### [What is needed]
Say how many lines below have "size" in them, giving the number alone.

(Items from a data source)
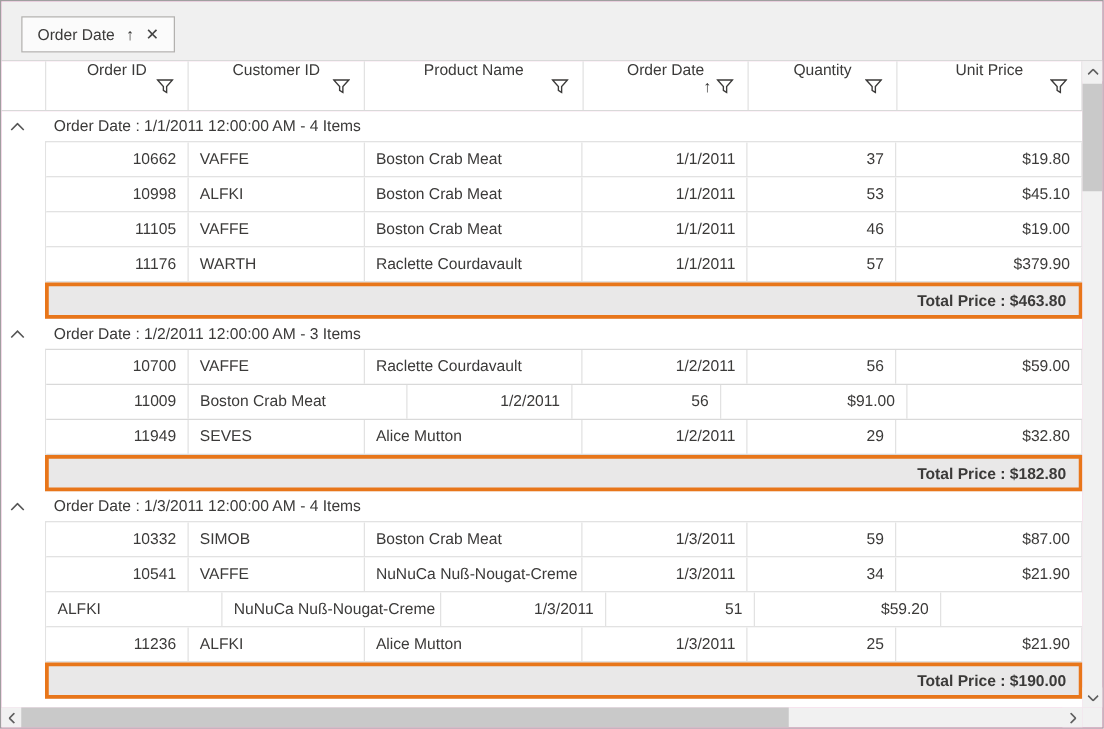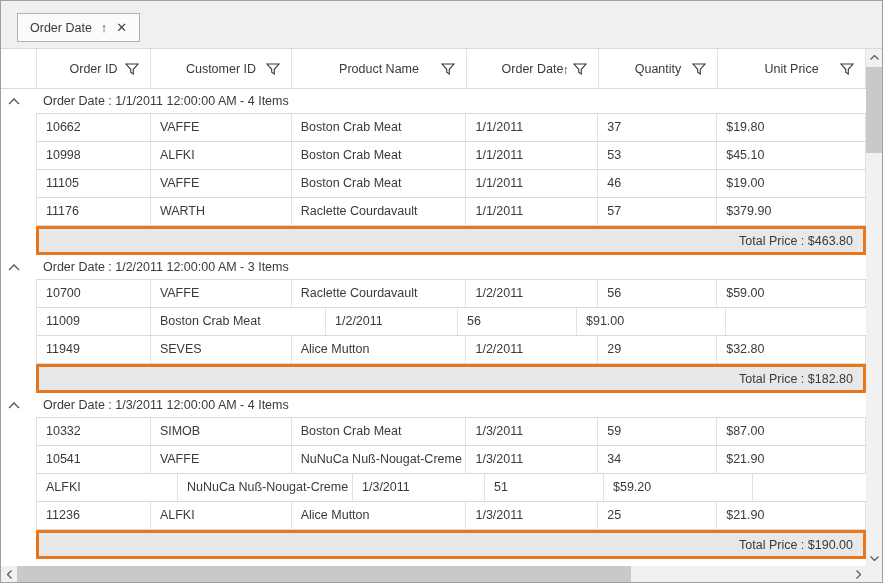--- a/index.html
+++ b/index.html
@@ -10,42 +10,42 @@
   .group-area{position:absolute;top:0;left:0;width:881px;height:48px;background:#f0f0f0;
               border-bottom:1px solid #d9d9d9;box-sizing:border-box;}
   .chip{position:absolute;left:16px;top:12px;height:29px;display:flex;align-items:center;gap:9px;
         padding:0 12px;background:#fbfbfb;border:1px solid #b3b1af;box-sizing:border-box;}
   .glyph{font-size:13px;color:#3b3a39;line-height:1;}
   .chip .close{font-size:13px;color:#444;}
   
   .header-row{position:absolute;top:48px;left:0;width:865px;height:40px;background:#fff;
               border-bottom:1px solid #d9d9d9;box-sizing:border-box;display:flex;}
   .header-indent{width:35px;box-sizing:border-box;}
-  .header-cell{position:relative;display:flex;align-items:center;justify-content:center;
+  .header-cell{position:relative;display:flex;align-items:flex-start;justify-content:center;
                box-sizing:border-box;border-left:1px solid #e2e2e2;}
   .header-cell:last-child{border-right:1px solid #e2e2e2;}
   .funnel{position:absolute;right:11px;top:50%;transform:translateY(-50%);}
   .funnel svg{display:block;}
   .hdr-sort{position:absolute;right:29px;top:50%;transform:translateY(-50%);}
   .col-c0{width:114px}.col-c1{width:141px}.col-c2{width:175px}
   .col-c3{width:132px}.col-c4{width:119px}.col-c5{width:149px}
   
   .body{position:absolute;top:88px;left:0;width:865px;height:477px;overflow:hidden;background:#fff;}
   .caption-row{height:24px;display:flex;align-items:center;padding-left:7px;}
   .chev{width:12px;height:7px;stroke:#555;fill:none;stroke-width:1.3;}
   .caption-text{margin-left:23px;}
   .rows-wrap{margin-left:35px;width:830px;box-sizing:border-box;
              border-left:1px solid #e2e2e2;border-top:1px solid #d9d9d9;}
   .data-row{display:flex;height:28px;border-bottom:1px solid #d9d9d9;box-sizing:border-box;background:#fff;}
   .cell{box-sizing:border-box;border-right:1px solid #e2e2e2;padding:0 9px;line-height:27px;
         overflow:hidden;white-space:nowrap;}
-  .align-right{}.align-left{text-align:left}
+  .align-right{text-align:right}.align-left{text-align:left}
   .summary-row{margin-left:35px;width:830px;height:29px;box-sizing:border-box;
                border:3px solid #e8761a;background:#e9e8e8;display:flex;align-items:center;
-               justify-content:flex-end;padding-right:10px;}
+               justify-content:flex-end;padding-right:10px;font-weight:bold;}
   
   .vscroll{position:absolute;top:48px;right:0;width:16px;height:517px;background:#f1f1f1;}
   .sbtn{position:absolute;width:16px;height:16px;display:flex;align-items:center;justify-content:center;background:#f1f1f1;}
   .sbtn svg{display:block;stroke:#5f5f5f;fill:none;stroke-width:1.3;}
   .v-up{top:0;left:0}.v-down{bottom:0;left:0}
   .vthumb{position:absolute;left:0;top:18px;width:16px;height:86px;background:#c9c9c9;}
   .hscroll{position:absolute;bottom:0;left:0;width:865px;height:16px;background:#f1f1f1;}
   .h-left{left:0;top:0}.h-right{right:0;top:0}
   .hthumb{position:absolute;left:16px;top:0;width:614px;height:16px;background:#c9c9c9;}
   .corner{position:absolute;right:0;bottom:0;width:16px;height:16px;background:#f1f1f1;}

### [Written answer]
2